> **Work task**
How many of the lines below hold the string "italic"? Say only the number.

> **The records**
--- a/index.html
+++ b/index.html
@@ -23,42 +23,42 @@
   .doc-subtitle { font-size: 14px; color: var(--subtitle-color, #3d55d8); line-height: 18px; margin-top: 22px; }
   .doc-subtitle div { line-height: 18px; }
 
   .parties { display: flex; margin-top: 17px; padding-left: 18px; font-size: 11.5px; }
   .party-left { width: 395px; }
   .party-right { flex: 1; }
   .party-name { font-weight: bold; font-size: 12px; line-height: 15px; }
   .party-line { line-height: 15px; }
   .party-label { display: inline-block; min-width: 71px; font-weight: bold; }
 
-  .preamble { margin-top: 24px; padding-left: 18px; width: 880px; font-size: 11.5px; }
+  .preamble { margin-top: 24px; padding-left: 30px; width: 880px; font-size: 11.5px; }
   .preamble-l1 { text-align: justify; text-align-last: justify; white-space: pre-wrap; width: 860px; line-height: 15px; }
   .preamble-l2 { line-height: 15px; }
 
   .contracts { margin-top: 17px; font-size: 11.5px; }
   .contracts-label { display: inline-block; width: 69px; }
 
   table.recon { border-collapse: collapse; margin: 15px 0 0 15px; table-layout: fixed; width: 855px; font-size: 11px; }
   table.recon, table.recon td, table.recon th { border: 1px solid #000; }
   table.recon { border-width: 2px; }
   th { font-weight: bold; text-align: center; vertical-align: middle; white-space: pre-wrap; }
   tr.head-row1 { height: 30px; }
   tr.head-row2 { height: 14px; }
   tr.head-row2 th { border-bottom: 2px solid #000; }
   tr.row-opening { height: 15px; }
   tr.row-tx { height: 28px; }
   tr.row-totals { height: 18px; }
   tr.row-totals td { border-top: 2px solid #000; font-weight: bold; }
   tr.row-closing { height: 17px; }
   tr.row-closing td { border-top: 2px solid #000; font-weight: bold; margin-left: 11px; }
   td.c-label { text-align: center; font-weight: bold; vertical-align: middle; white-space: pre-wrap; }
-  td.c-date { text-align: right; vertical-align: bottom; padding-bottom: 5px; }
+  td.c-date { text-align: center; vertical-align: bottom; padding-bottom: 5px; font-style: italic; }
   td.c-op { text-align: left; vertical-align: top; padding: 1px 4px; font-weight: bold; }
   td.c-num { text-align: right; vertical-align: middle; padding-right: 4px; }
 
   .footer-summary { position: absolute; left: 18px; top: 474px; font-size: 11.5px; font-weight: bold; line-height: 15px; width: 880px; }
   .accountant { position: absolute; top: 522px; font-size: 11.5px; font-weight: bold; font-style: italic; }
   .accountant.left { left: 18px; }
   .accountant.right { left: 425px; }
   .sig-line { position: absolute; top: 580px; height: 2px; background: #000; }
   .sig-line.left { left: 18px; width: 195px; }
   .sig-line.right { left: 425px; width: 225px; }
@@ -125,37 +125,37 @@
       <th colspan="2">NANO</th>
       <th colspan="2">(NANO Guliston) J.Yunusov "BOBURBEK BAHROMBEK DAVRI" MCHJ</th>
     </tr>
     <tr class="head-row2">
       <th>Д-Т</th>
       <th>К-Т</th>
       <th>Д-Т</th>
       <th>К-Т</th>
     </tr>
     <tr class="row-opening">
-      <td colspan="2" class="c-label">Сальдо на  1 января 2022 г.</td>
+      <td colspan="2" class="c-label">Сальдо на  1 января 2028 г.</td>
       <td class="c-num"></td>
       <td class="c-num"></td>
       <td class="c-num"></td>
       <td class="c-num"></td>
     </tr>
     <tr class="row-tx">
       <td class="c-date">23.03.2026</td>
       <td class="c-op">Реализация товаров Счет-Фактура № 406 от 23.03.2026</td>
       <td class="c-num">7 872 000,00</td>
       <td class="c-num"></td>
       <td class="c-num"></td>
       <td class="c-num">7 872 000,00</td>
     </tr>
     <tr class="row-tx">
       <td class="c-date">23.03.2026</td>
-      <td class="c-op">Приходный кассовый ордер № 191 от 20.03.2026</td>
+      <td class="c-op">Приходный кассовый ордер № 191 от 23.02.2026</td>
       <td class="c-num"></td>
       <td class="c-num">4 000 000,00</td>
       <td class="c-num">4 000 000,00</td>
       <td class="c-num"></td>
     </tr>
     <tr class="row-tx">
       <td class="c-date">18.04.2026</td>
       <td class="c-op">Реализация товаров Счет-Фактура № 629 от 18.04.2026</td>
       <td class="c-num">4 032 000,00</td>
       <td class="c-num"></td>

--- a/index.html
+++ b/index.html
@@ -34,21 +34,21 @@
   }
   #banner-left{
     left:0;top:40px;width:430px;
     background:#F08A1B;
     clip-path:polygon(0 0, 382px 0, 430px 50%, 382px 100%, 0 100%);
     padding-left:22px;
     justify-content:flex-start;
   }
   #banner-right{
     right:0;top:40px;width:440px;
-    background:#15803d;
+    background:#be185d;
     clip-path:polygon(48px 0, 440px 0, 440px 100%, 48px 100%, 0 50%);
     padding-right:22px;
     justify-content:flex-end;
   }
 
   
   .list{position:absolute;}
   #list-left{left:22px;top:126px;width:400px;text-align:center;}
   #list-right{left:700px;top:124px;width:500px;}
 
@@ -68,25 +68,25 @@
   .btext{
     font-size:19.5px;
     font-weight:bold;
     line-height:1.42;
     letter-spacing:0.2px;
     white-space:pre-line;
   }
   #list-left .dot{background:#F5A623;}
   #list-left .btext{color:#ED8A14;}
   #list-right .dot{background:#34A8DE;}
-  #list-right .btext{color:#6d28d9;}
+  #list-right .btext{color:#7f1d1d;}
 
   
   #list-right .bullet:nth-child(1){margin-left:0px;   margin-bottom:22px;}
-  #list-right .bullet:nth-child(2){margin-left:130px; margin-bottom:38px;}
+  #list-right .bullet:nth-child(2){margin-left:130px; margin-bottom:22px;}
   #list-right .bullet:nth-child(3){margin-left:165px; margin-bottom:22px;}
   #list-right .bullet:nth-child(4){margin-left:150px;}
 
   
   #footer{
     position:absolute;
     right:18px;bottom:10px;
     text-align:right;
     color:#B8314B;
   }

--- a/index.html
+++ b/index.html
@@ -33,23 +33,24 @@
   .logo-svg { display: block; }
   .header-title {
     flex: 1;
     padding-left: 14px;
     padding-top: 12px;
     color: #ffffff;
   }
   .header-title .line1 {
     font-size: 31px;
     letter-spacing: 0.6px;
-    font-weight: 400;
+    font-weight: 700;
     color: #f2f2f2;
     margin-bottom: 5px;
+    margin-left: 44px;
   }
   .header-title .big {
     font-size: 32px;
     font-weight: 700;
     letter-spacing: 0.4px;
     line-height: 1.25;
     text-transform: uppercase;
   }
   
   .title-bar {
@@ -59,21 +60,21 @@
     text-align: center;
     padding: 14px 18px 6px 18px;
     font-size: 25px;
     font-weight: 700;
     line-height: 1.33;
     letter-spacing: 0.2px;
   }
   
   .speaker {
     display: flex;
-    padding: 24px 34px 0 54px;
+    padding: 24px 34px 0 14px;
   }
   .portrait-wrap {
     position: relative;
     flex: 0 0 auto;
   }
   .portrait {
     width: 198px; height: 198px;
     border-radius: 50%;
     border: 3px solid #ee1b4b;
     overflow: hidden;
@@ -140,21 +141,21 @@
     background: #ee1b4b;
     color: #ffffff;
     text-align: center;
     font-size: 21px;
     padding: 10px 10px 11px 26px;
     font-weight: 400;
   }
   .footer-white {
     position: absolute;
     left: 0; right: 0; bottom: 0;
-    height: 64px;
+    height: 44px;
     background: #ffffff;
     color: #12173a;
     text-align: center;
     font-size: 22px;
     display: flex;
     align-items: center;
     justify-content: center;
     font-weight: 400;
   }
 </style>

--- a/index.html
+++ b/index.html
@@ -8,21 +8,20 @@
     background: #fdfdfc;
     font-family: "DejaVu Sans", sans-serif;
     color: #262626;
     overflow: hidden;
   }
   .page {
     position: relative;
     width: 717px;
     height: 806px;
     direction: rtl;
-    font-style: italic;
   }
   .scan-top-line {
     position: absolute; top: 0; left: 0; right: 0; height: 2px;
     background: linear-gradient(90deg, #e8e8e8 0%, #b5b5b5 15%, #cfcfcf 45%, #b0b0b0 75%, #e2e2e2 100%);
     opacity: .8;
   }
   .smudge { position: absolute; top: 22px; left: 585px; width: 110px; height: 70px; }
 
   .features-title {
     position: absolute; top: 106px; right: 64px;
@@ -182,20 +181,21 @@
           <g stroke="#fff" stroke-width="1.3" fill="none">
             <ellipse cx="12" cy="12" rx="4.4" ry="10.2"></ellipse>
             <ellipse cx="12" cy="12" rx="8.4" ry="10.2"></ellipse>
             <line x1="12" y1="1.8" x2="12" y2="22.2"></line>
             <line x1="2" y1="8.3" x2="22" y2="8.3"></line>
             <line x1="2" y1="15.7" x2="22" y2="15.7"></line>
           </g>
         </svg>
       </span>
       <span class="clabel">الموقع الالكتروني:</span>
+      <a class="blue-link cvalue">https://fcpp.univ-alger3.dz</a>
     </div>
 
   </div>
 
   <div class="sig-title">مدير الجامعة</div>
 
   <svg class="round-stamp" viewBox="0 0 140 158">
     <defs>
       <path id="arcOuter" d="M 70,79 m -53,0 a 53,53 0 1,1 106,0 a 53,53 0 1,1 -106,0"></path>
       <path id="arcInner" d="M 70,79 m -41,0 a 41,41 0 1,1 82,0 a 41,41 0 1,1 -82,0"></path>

> **Solution to the problem**
3